Disk defragmenter in Linux

Ed Hill ed at eh3.com
Fri Dec 30 17:56:11 UTC 2005

On Fri, 2005-12-30 at 10:10 -0600, Mike McCarty wrote:
> Again, the point was that some claim that ext3 does not and will
> not fragment files which are not dynamic. I claimed that fragmentation
> can occur simply due to install of software, which some claimed
> will not and does not occur with ext3. I think that I have demonstrated
> my point.
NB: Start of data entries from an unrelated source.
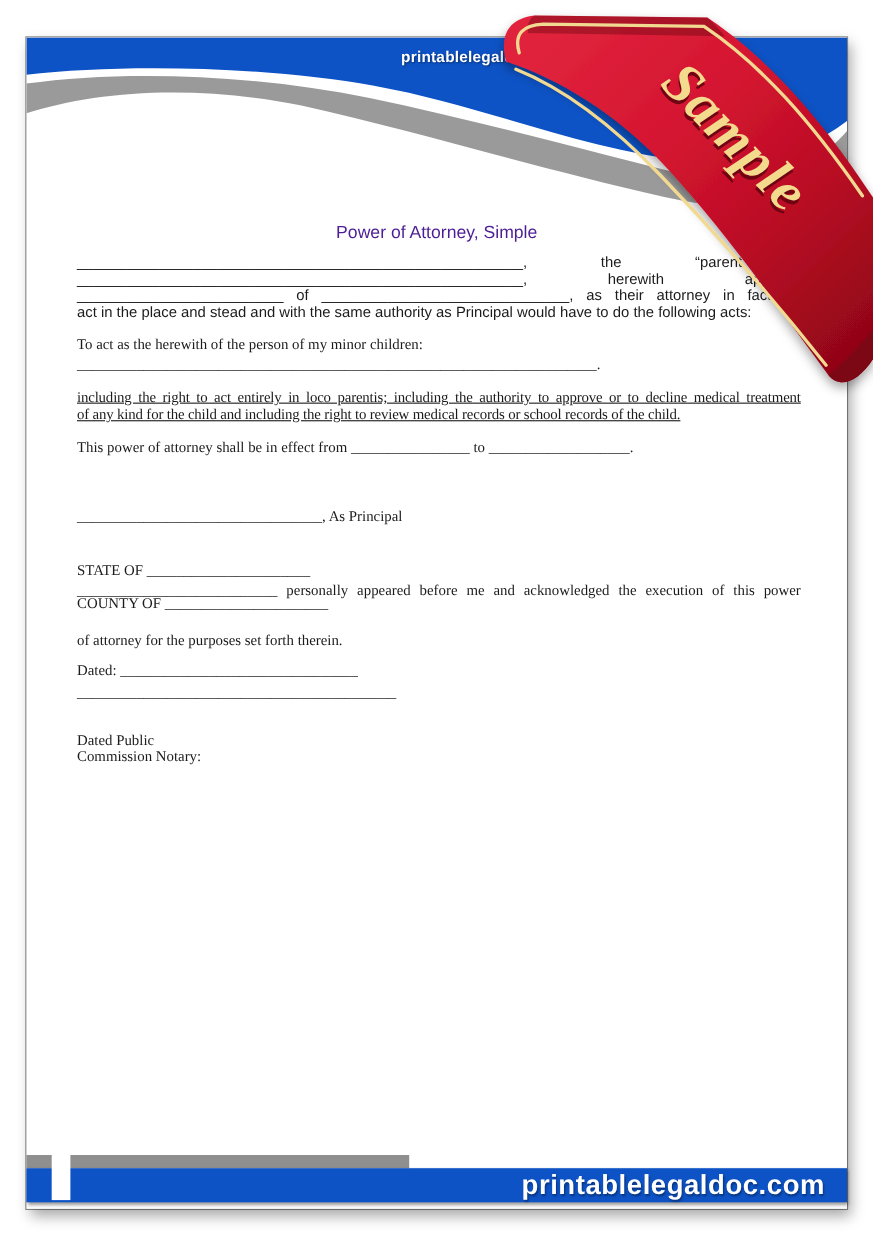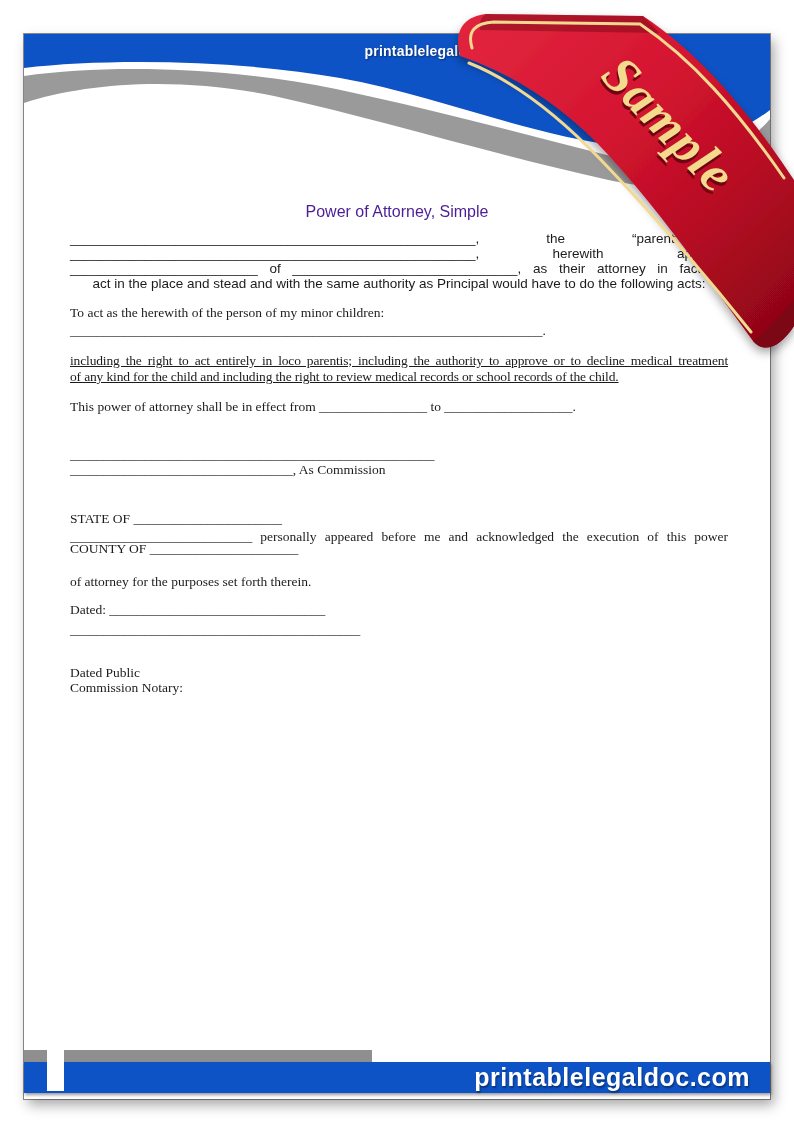--- a/index.html
+++ b/index.html
@@ -33,7 +33,7 @@
     position:absolute; left:46px; width:658px; font-size:13.5px; color:#1b1b1b;
     white-space:nowrap; font-family:"Liberation Serif", serif; line-height:15px;
   }
-  .sans { font-family:"Liberation Sans", sans-serif;text-align:center; }
+  .sans { font-family:"Liberation Sans", sans-serif; }
   .just { white-space:normal; text-align:justify; text-align-last:justify; }
   .w614 { width:614px; }
   .tight { letter-spacing:-0.15px;text-decoration:underline; }

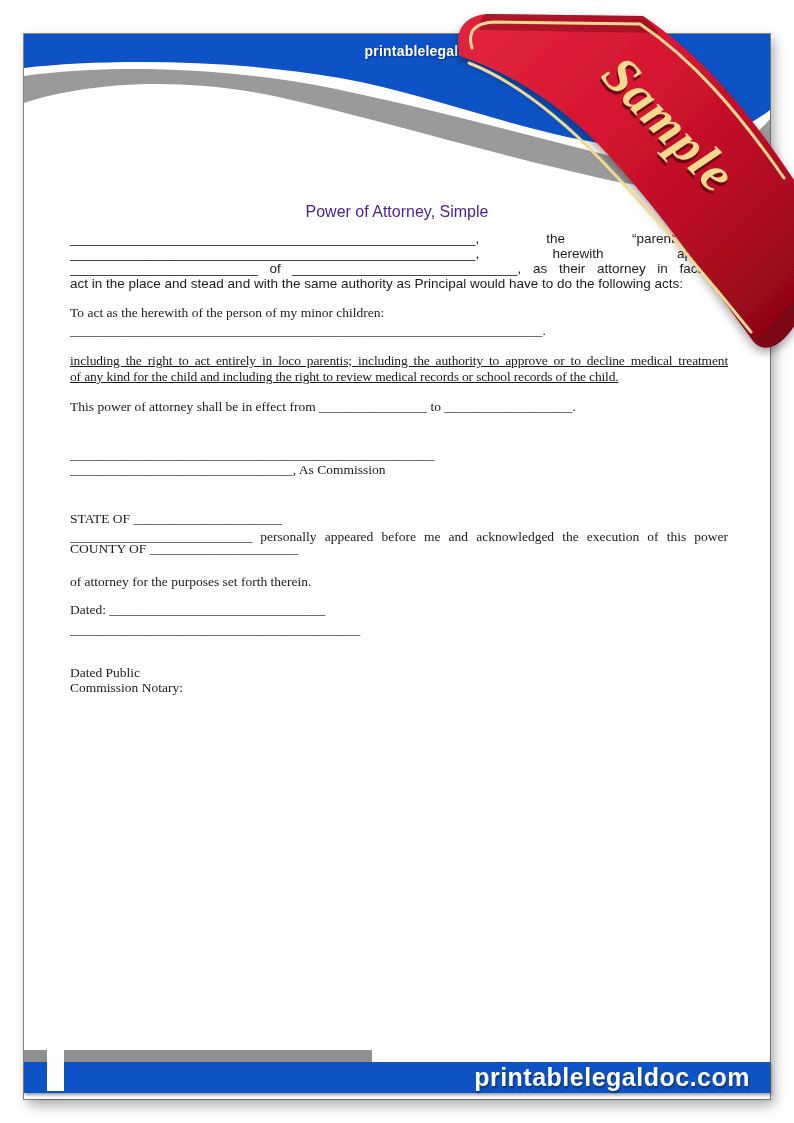--- a/index.html
+++ b/index.html
@@ -84,7 +84,6 @@
 
     <div class="line" style="top:365px">This power of attorney shall be in effect from ________________ to ___________________.</div>
 
-    <div class="line" style="top:413px">______________________________________________________</div>
     <div class="line" style="top:428px">_________________________________, As Commission</div>
 
     <div class="line" style="top:477px">STATE OF ______________________</div>

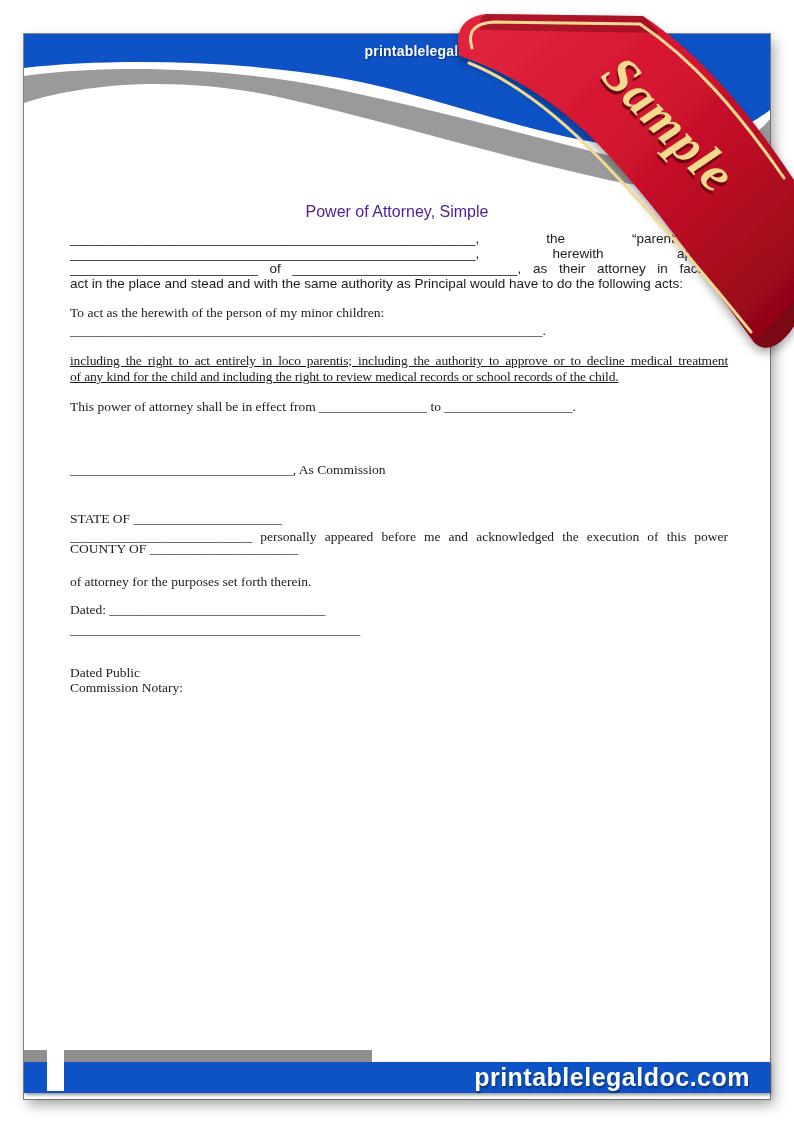--- a/index.html
+++ b/index.html
@@ -84,7 +84,7 @@
 
     <div class="line" style="top:365px">This power of attorney shall be in effect from ________________ to ___________________.</div>
 
-    <div class="line" style="top:428px">_________________________________, As Commission</div>
+    <div class="line" style="top:428px">_________________________________, As Principal</div>
 
     <div class="line" style="top:477px">STATE OF ______________________</div>
     <div class="line" style="top:507px">COUNTY OF ______________________</div>

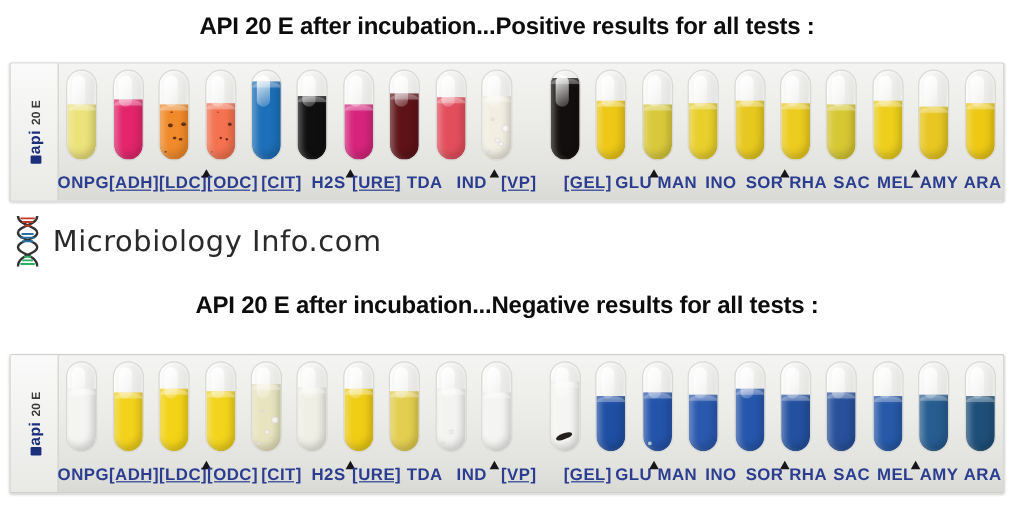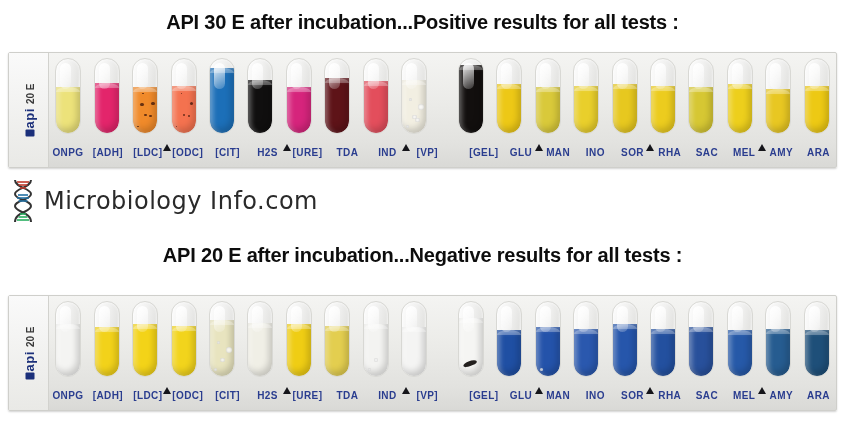--- a/index.html
+++ b/index.html
@@ -175,7 +175,7 @@
 </head>
 <body>
 
-<div class="title" id="title-positive">API 30 E after incubation...Positive results for all tests :</div>
+<div class="title" id="title-positive">API 20 E after incubation...Positive results for all tests :</div>
 
 <div class="strip-wrap" id="strip-positive">
   <div class="strip">

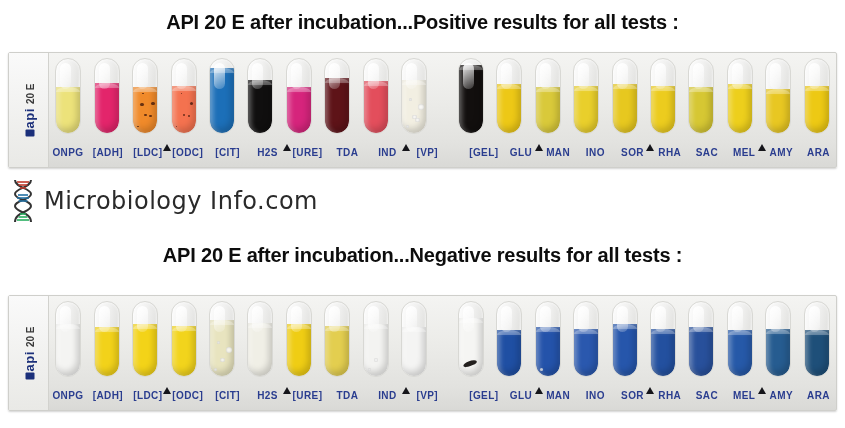--- a/index.html
+++ b/index.html
@@ -142,7 +142,7 @@
     flex:1 1 0;
     text-align:center;
     font-family:"Liberation Sans", sans-serif;
-    font-size:10px;
+    font-size:14px;
     font-weight:bold;
     color:#2a3d8f;
     letter-spacing:0.4px;

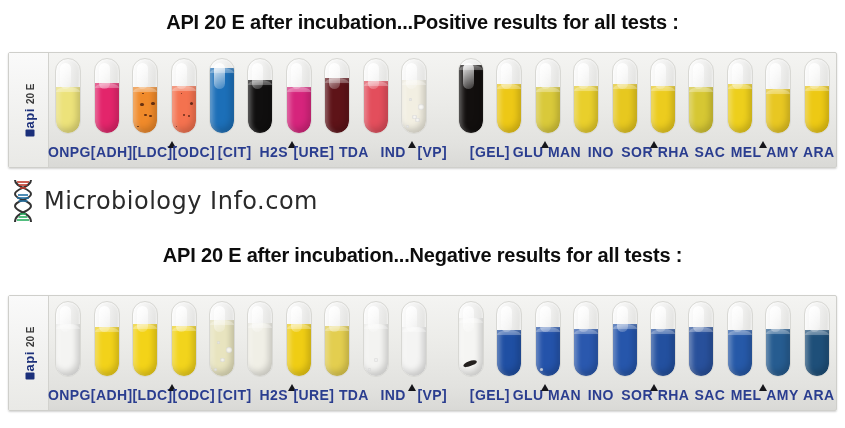--- a/index.html
+++ b/index.html
@@ -148,7 +148,7 @@
     letter-spacing:0.4px;
     position:relative;
   }
-  .lbl-cell.u span{ }
+  .lbl-cell.u span{ text-decoration:underline; }
   
   .tri{
     position:absolute;right:-3px;top:-3px;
In fact, I was quite shocked that it was as bad as that,
> frankly.

Hi Mike,

OK, fragmentation can and sometimes does occur.  You've explained why
and how.

So the next logical question is: what difference, if any, does it make?
Can you or anyone else come up with a way to measure the effect or some
aspect of it?  Perhaps a benchmark that shows how application startup
times suffer?

I'm not a filesystems guru, but even so its not at all clear to me that
fragmentation must necessarily cause a big or repeated performance hit.
Given Linux's VM, it seems plausible that an initial file load might
suffer (maybe a lot or maybe a tiny bit?) and that subsequent file
accesses will be from pages already cached in RAM.  

We should all keep open minds and, if possible, generate some actual
benchmark data!


Edward H. Hill III, PhD
office:  MIT Dept. of EAPS;  Rm 54-1424;  77 Massachusetts Ave.